Sinn Féin spokesperson on Health David Cullinane TD has called on the government to adopt a zero-tolerance approach to hospital overcrowding following a meeting of the Oireachtas Health Committee with a number of trade unions on the subject.

Teachta Cullinane said that the Minister for Health must take charge of the situation and fix the root causes of emergency department dysfunction.

He added that the Emergency Department Taskforce must be reconvened, and a serious plan put in place to reduce ED wait, and increase skills mix and staffing levels in emergency departments and hospital wards.

Teachta Cullinane said:

“The government must take a zero-tolerance approach to hospital overcrowding.

“This is not a new issue – patients have been suffering the torturous consequences of overcrowding for years.

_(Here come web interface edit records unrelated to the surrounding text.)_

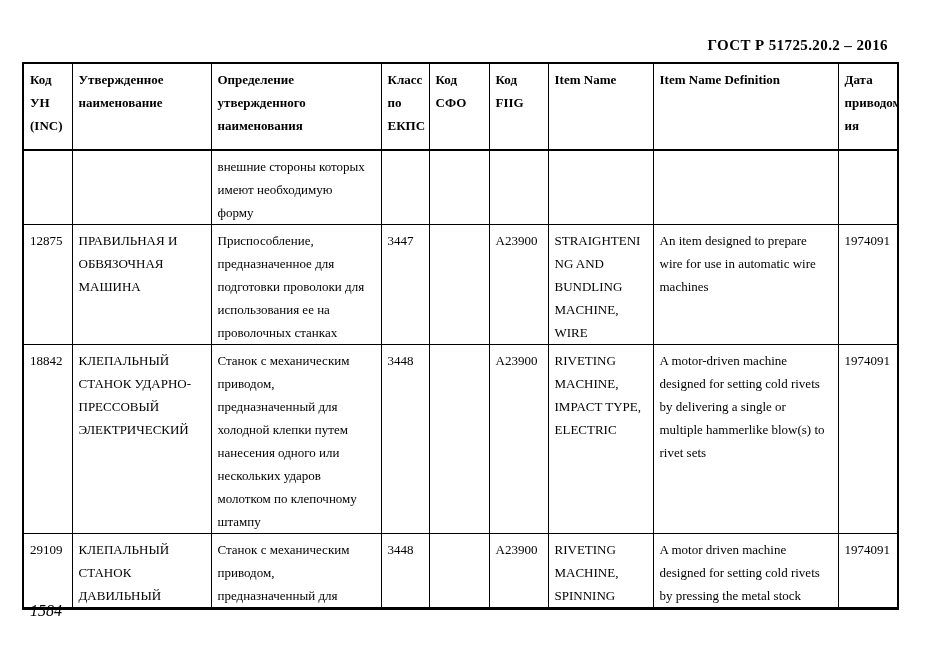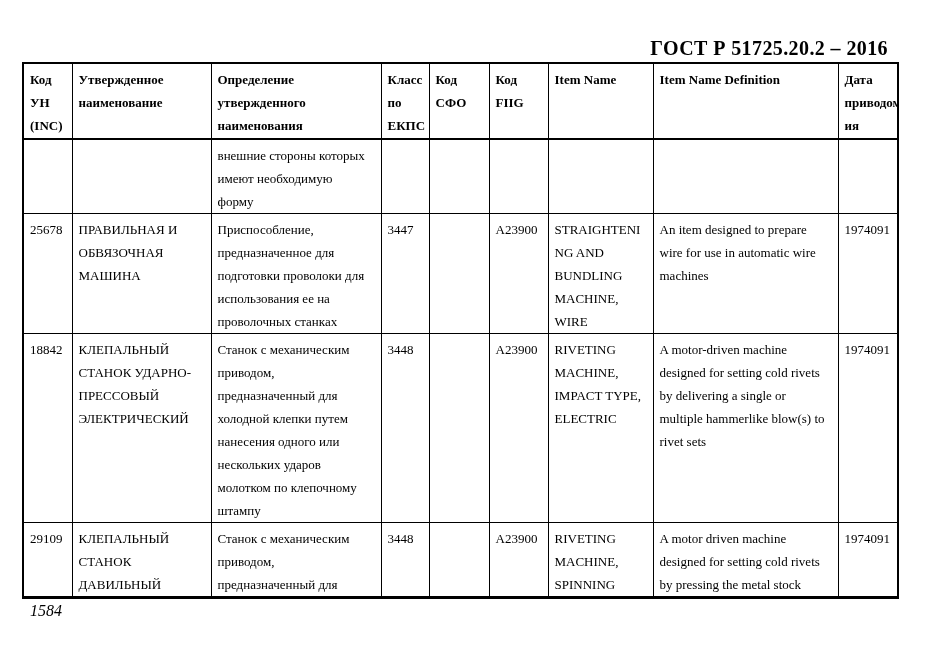"ГОСТ Р 51725.20.2 – 2016" .doc-title { font-size: 20px -> 15px }
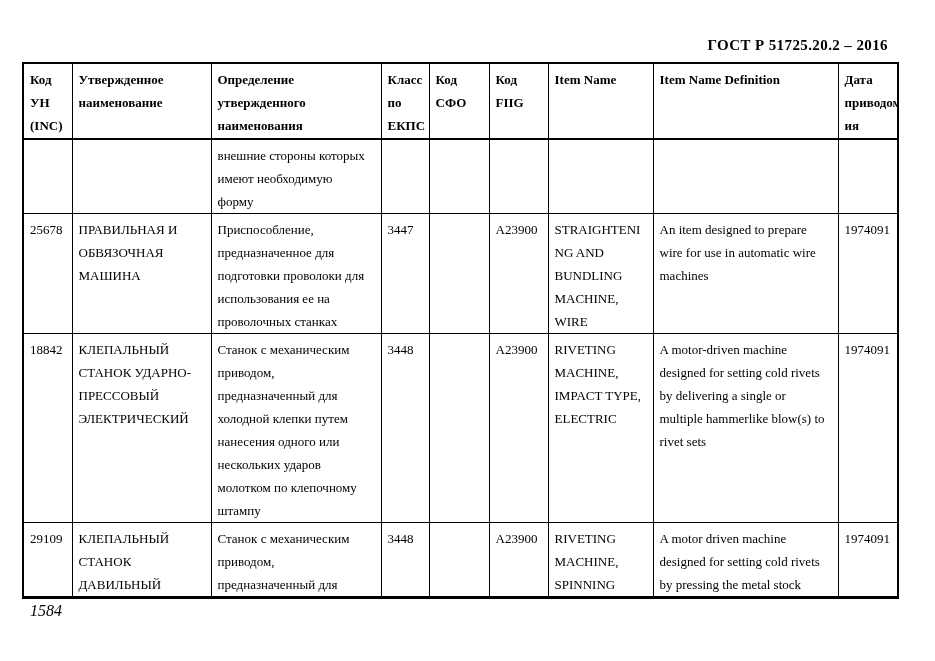"Код" tr.r-header { height: 76px -> 87px }
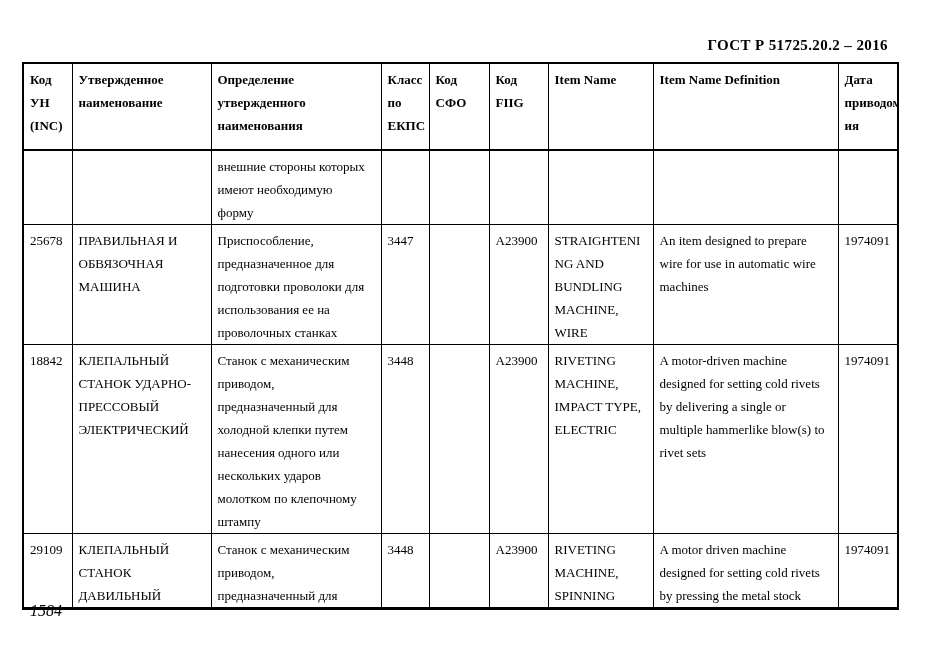"25678" td { text: 25678 -> 12875 }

“The root causes of emergency department dysfunction are low hospital capacity, delayed discharges, poor out-of-hours GP coverage and a lack of alternatives in the community.

“The Minister must ensure that the Emergency Department Taskforce is reconvened, and a serious plan is put in place to reduce ED waits and tackle overcrowding.

“There is a framework for safe staffing and skills mix, which, combined with investment in more beds and training and retaining enough healthcare staff, can increase capacity for hospitals to see and treat more patients more effectively.

“There is a high degree of burnout across the health workforce, and a high level of additional unpaid work – 71% of nurses in Cork University Hospital told the INMO that they have worked additional unpaid hours in the last year.

“There is, without question, a need for more beds and more capacity in diagnostics and surgical theatres, but that is not all.

“There are efficiency reforms that have worked in some hospitals to reduce overcrowding and reduce delays in discharging patients, such as specialist medical wards. All hospitals must act on each other’s successes and failures.

“Responsibility for discharge in lower complexity cases can be given to appropriately qualified non-consultant doctors and senior nurses.

“Above all else, we need to join up community and hospital healthcare. Too often, hospitals are left trying to discharge a patient, but there is no recovery bed available for them. Regional Health Areas will help to streamline this process.

“The long festering problems in primary care and general practice, which are a direct result of not training enough doctors and allied health professionals, need to be dealt with.

“This will take time to fix. That is why government must start now to increase the alternatives to hospitals for minor injuries and boost GP capacity.

“The government’s plans are short-term and fall far short of what is needed. There is no medium term vision and they do not have solutions for overcrowding.

“We need a new zero-tolerance approach to emergency department waits and short-termism.”